*Aim of the exercise*: Every line holding the string "pointer" should be copied from the listing.

▬▬▬

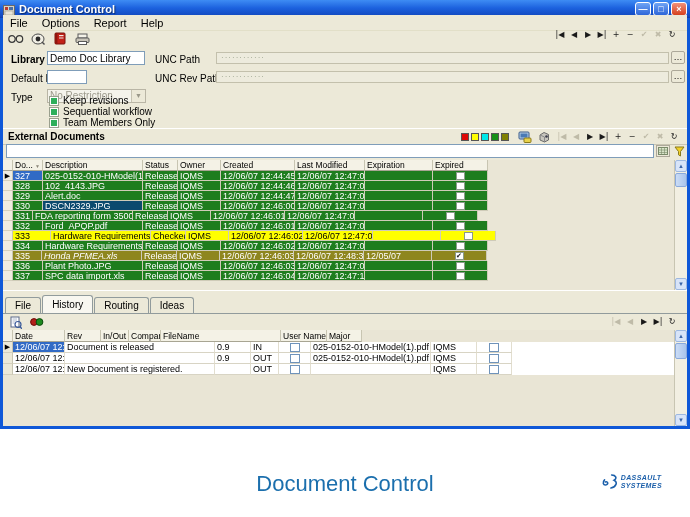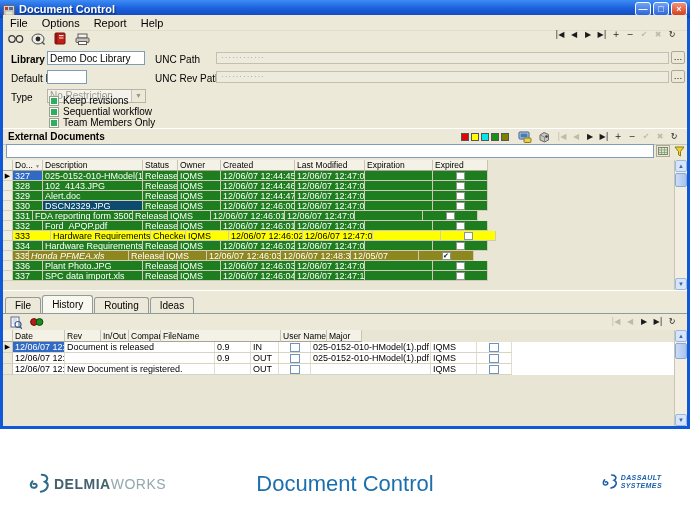--- a/index.html
+++ b/index.html
@@ -383,21 +383,21 @@
             <div class="xc" style="width: 43px; background: rgb(30, 125, 30); color: rgb(255, 255, 255);">IQMS</div>
             <div class="xc" style="width: 74px; background: rgb(30, 125, 30); color: rgb(255, 255, 255);">12/06/07 12:46:02 PM</div>
             <div class="xc" style="width: 70px; background: rgb(30, 125, 30); color: rgb(255, 255, 255);">12/06/07 12:47:09 PM</div>
             <div class="xc" style="width: 68px; background: rgb(30, 125, 30); color: rgb(255, 255, 255);"></div>
             <div class="xc" style="width: 55px; background: rgb(30, 125, 30);">
               <div class="gcb"></div>
             </div>
           </div>
           <div class="xrow">
             <div class="selcol"></div>
-            <div class="xc" style="width: 16px; background: rgb(142, 134, 30); color: rgb(255, 255, 255);">335</div>
+            <div class="xc" style="width: 29px; background: rgb(142, 134, 30); color: rgb(255, 255, 255);">335</div>
             <div class="xc" style="width: 100px; background: rgb(142, 134, 30); color: rgb(255, 255, 255); font-style: italic;">Honda PFMEA.xls</div>
             <div class="xc" style="width: 35px; background: rgb(142, 134, 30); color: rgb(255, 255, 255);">Released</div>
             <div class="xc" style="width: 43px; background: rgb(142, 134, 30); color: rgb(255, 255, 255);">IQMS</div>
             <div class="xc" style="width: 74px; background: rgb(142, 134, 30); color: rgb(255, 255, 255);">12/06/07 12:46:03 PM</div>
             <div class="xc" style="width: 70px; background: rgb(142, 134, 30); color: rgb(255, 255, 255);">12/06/07 12:48:34 PM</div>
             <div class="xc" style="width: 68px; background: rgb(142, 134, 30); color: rgb(255, 255, 255);">12/05/07</div>
             <div class="xc" style="width: 55px; background: rgb(142, 134, 30);">
               <div class="gcb">✔</div>
             </div>
           </div>
@@ -528,27 +528,20 @@
         </div>
       <div class="vscroll" style="height:96px;">
         <div class="sbtn" style="top:0;">▲</div>
         <div class="sthumb" style="top:13px;height:16px;"></div>
         <div class="sbtn" style="bottom:0;">▼</div>
       </div>
     </div>
   </div>
 
   <div class="footer">
-    <div class="f-delmia">
-      <svg width="22" height="22" viewBox="0 0 24 24">
-          <path d="M15 2 C21 2 23 7 18.5 9.5 C24 12 21.5 19 14 20.5" fill="none" stroke="#2E6B8A" stroke-width="2.2" stroke-linecap="round"></path>
-          <path d="M5 9 C1.5 12.5 3 17 7.5 16 C11 15 9.5 10.5 6 12" fill="none" stroke="#2E6B8A" stroke-width="2.2" stroke-linecap="round"></path>
-        </svg>
-      <span class="brand"><b>DELMIA</b><span>WORKS</span></span>
-    </div>
     <div class="f-center">Document Control</div>
     <div class="f-dassault">
       <svg width="17" height="18" viewBox="0 0 24 24">
           <path d="M15 2 C21 2 23 7 18.5 9.5 C24 12 21.5 19 14 20.5" fill="none" stroke="#1B5FAA" stroke-width="2.2" stroke-linecap="round"></path>
           <path d="M5 9 C1.5 12.5 3 17 7.5 16 C11 15 9.5 10.5 6 12" fill="none" stroke="#1B5FAA" stroke-width="2.2" stroke-linecap="round"></path>
         </svg>
       <span class="txt"><span>DASSAULT</span><br><span>SYSTEMES</span></span>
     </div>
   </div>
 </div>

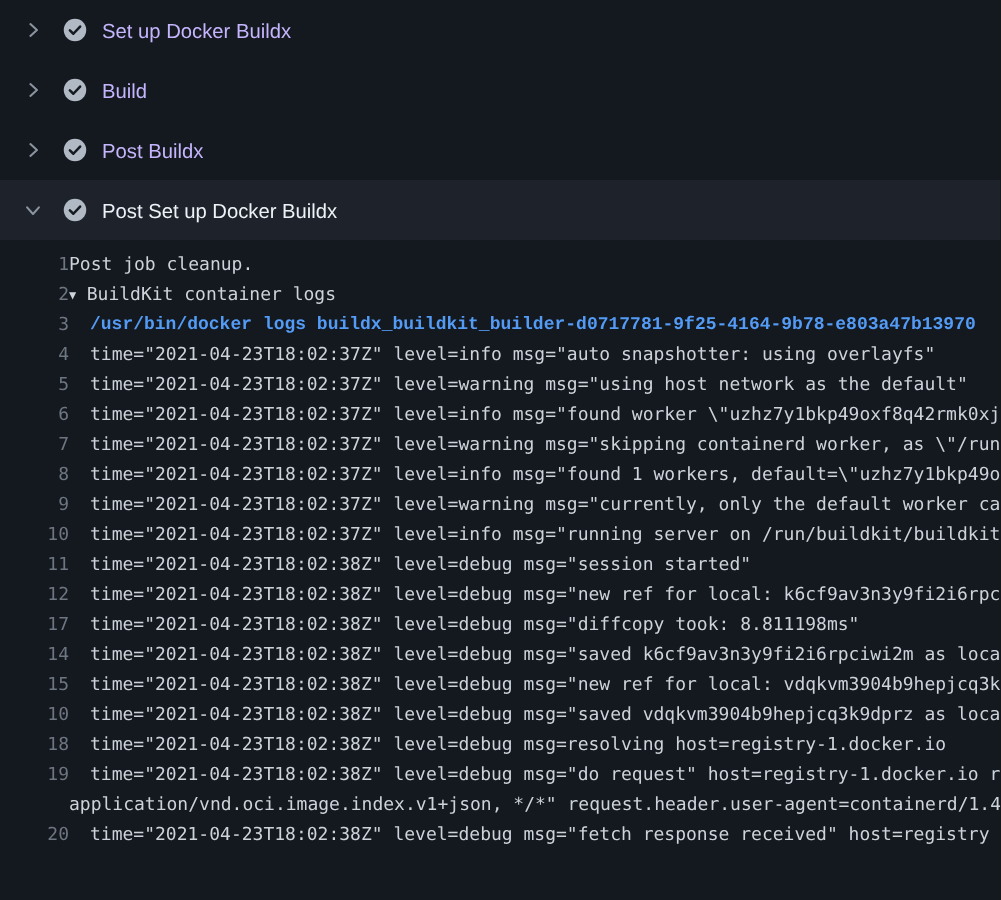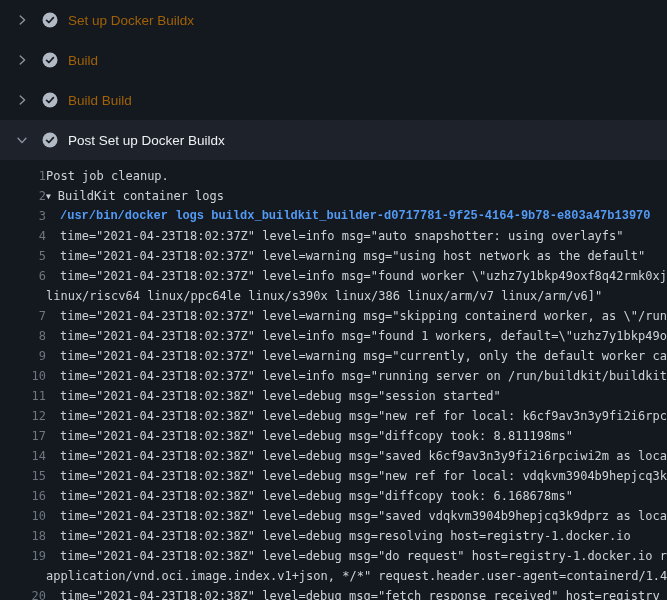--- a/index.html
+++ b/index.html
@@ -15,21 +15,21 @@
     background: #14181f;
     font-family: "Liberation Sans", sans-serif;
   }
   
   .section-header {
     height: 40px;
     display: flex;
     align-items: center;
     padding: 0 14px;
     cursor: pointer;
-    color: #a16207;
+    color: #c4b5fd;
     font-size: 13.5px;
   }
   .section-header.expanded {
     background: #1d222b;
     color: #eef2f6;
   }
   .chev {
     width: 16px;
     height: 16px;
     flex: none;
@@ -127,21 +127,21 @@
       <svg width="14" height="14" viewBox="0 0 16 16">
         <path d="M6 3.5 L11 8 L6 12.5" fill="none" stroke="#8b949e" stroke-width="1.6" stroke-linecap="round" stroke-linejoin="round"></path>
       </svg>
     </span>
     <span class="check">
       <svg width="16" height="16" viewBox="0 0 16 16">
         <circle cx="8" cy="8" r="7.5" fill="#b1bac4"></circle>
         <path d="M4.6 8.3 L6.9 10.5 L11.4 5.7" fill="none" stroke="#161b22" stroke-width="1.7" stroke-linecap="round" stroke-linejoin="round"></path>
       </svg>
     </span>
-    <span class="label">Build Build</span>
+    <span class="label">Post Buildx</span>
   </div>
 
   <div class="section-header expanded">
     <span class="chev expanded">
       <svg width="14" height="14" viewBox="0 0 16 16">
         <path d="M6 3.5 L11 8 L6 12.5" fill="none" stroke="#8b949e" stroke-width="1.6" stroke-linecap="round" stroke-linejoin="round"></path>
       </svg>
     </span>
     <span class="check">
       <svg width="16" height="16" viewBox="0 0 16 16">
@@ -176,24 +176,20 @@
   <div class="log-line">
     <span class="gutter">5</span>
     <span class="content indent">time="2021-04-23T18:02:37Z" level=warning msg="using host network as the default"</span>
   </div>
 
   <div class="log-line">
     <span class="gutter">6</span>
     <span class="content indent">time="2021-04-23T18:02:37Z" level=info msg="found worker \"uzhz7y1bkp49oxf8q42rmk0xj</span>
   </div>
 
-  <div class="log-line">
-    <span class="gutter"></span>
-    <span class="content">linux/riscv64 linux/ppc64le linux/s390x linux/386 linux/arm/v7 linux/arm/v6]"</span>
-  </div>
 
   <div class="log-line">
     <span class="gutter">7</span>
     <span class="content indent">time="2021-04-23T18:02:37Z" level=warning msg="skipping containerd worker, as \"/run</span>
   </div>
 
   <div class="log-line">
     <span class="gutter">8</span>
     <span class="content indent">time="2021-04-23T18:02:37Z" level=info msg="found 1 workers, default=\"uzhz7y1bkp49o</span>
   </div>
@@ -226,24 +222,20 @@
   <div class="log-line">
     <span class="gutter">14</span>
     <span class="content indent">time="2021-04-23T18:02:38Z" level=debug msg="saved k6cf9av3n3y9fi2i6rpciwi2m as loca</span>
   </div>
 
   <div class="log-line">
     <span class="gutter">15</span>
     <span class="content indent">time="2021-04-23T18:02:38Z" level=debug msg="new ref for local: vdqkvm3904b9hepjcq3k</span>
   </div>
 
-  <div class="log-line">
-    <span class="gutter">16</span>
-    <span class="content indent">time="2021-04-23T18:02:38Z" level=debug msg="diffcopy took: 6.168678ms"</span>
-  </div>
 
   <div class="log-line">
     <span class="gutter">10</span>
     <span class="content indent">time="2021-04-23T18:02:38Z" level=debug msg="saved vdqkvm3904b9hepjcq3k9dprz as loca</span>
   </div>
 
   <div class="log-line">
     <span class="gutter">18</span>
     <span class="content indent">time="2021-04-23T18:02:38Z" level=debug msg=resolving host=registry-1.docker.io</span>
   </div>

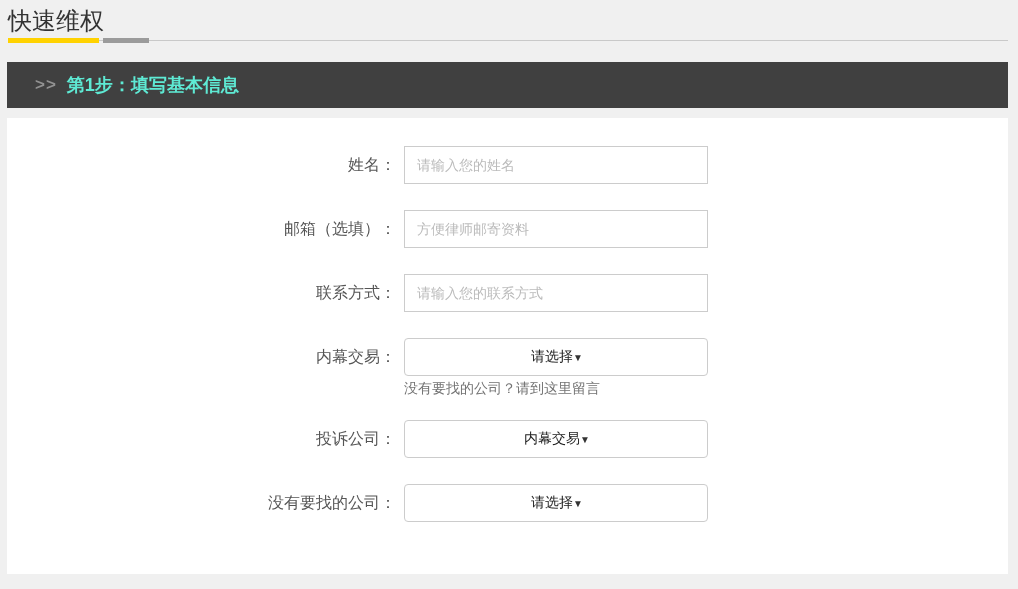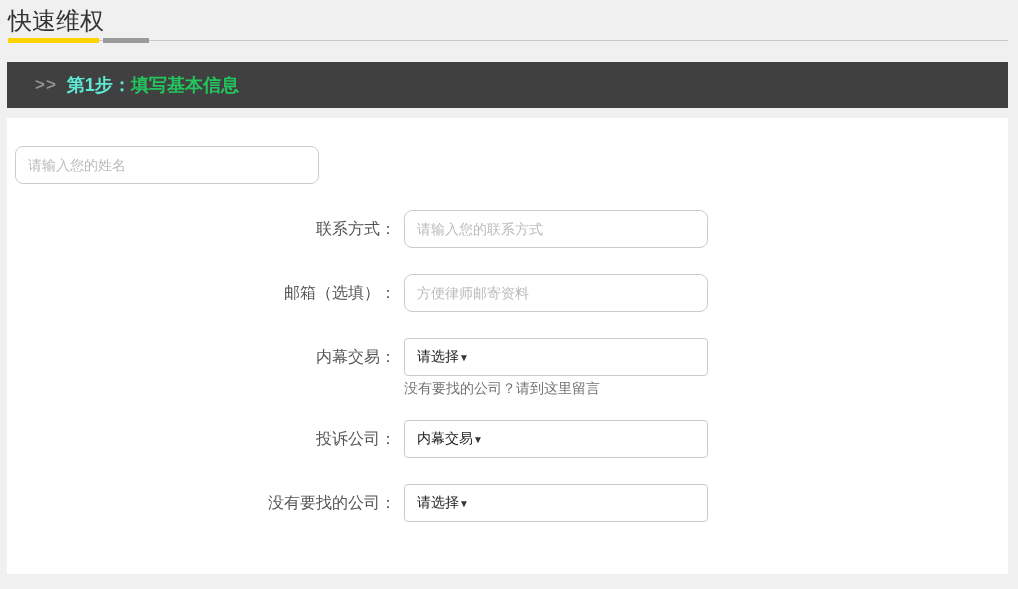--- a/index.html
+++ b/index.html
@@ -15,35 +15,35 @@
   .u-seg{position:absolute;top:0;height:5px}
   .u-yellow{left:0;width:91px;background:#ffd200}
   .u-gray{left:95px;width:46px;background:#9b9b9b}
   
   .step-bar{
     margin:19px 10px 0 7px;height:46px;background:#404040;
     display:flex;align-items:center;padding-left:28px;box-sizing:border-box;
   }
   .chevrons{color:#919191;font-size:17px;font-weight:700;letter-spacing:1px;margin-right:10px}
   .step-label,.step-sep{color:#5eead4;font-size:18px;font-weight:700}
-  .step-title{color:#22c55e;font-size:18px;font-weight:700}
+  .step-title{color:#5eead4;font-size:18px;font-weight:700}
   
   .panel{margin:10px 10px 0 7px;height:456px;background:#ffffff;padding-top:28px;box-sizing:border-box}
   .form-row{display:flex;margin-bottom:26px}
   .form-row.tight{margin-bottom:2px}
   .field-label{width:389px;text-align:right;line-height:38px;font-size:16px;color:#555;white-space:nowrap}
   .control{margin-left:8px;width:304px;height:38px;box-sizing:border-box}
   input.control{
-    border:1px solid #ccc;border-radius:8px;padding:0 12px;font-size:14px;color:#333;
+    border:1px solid #ccc;border-radius:0;padding:0 12px;font-size:14px;color:#333;
     background:#fff;outline:none;font-family:"Liberation Sans",sans-serif;
   }
   input.control::placeholder{color:#bbb}
   .select{
     border:1px solid #ccc;border-radius:4px;background:#fff;cursor:pointer;
-    display:flex;align-items:center;justify-content:flex-start;
+    display:flex;align-items:center;justify-content:center;
     padding:0 10px 0 12px;font-size:14px;color:#222;
   }
   .arrow{font-size:10px;color:#333;flex:none}
   .helper-row{padding-left:397px;line-height:20px;margin-bottom:22px}
   .helper-link{font-size:14px;color:#737373;text-decoration:none;cursor:pointer}
 </style>
 </head>
 <body>
 
 <div class="page">
@@ -60,31 +60,32 @@
   <div class="step-bar">
     <span class="chevrons">&gt;&gt;</span>
     <span class="step-label">第1步</span>
     <span class="step-sep">：</span>
     <span class="step-title">填写基本信息</span>
   </div>
 
   <div class="panel">
 
     <div class="form-row">
+      <div class="field-label">姓名：</div>
       <input class="control" type="text" placeholder="请输入您的姓名" style="">
+    </div>
+
+    <div class="form-row">
+      <div class="field-label">邮箱（选填）：</div>
+      <input class="control" type="text" placeholder="方便律师邮寄资料" style="">
     </div>
 
     <div class="form-row">
       <div class="field-label">联系方式：</div>
       <input class="control" type="text" placeholder="请输入您的联系方式" style="">
-    </div>
-
-    <div class="form-row">
-      <div class="field-label">邮箱（选填）：</div>
-      <input class="control" type="text" placeholder="方便律师邮寄资料" style="">
     </div>
 
     <div class="form-row tight">
       <div class="field-label">内幕交易：</div>
       <div class="control select">
         <span>请选择</span>
         <span class="arrow">▼</span>
       </div>
     </div>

▬▬▬

*Response*:
     cursor: pointer;
     border:1px solid #ccc;border-radius:4px;background:#fff;cursor:pointer;
   .helper-link{font-size:14px;color:#737373;text-decoration:none;cursor:pointer}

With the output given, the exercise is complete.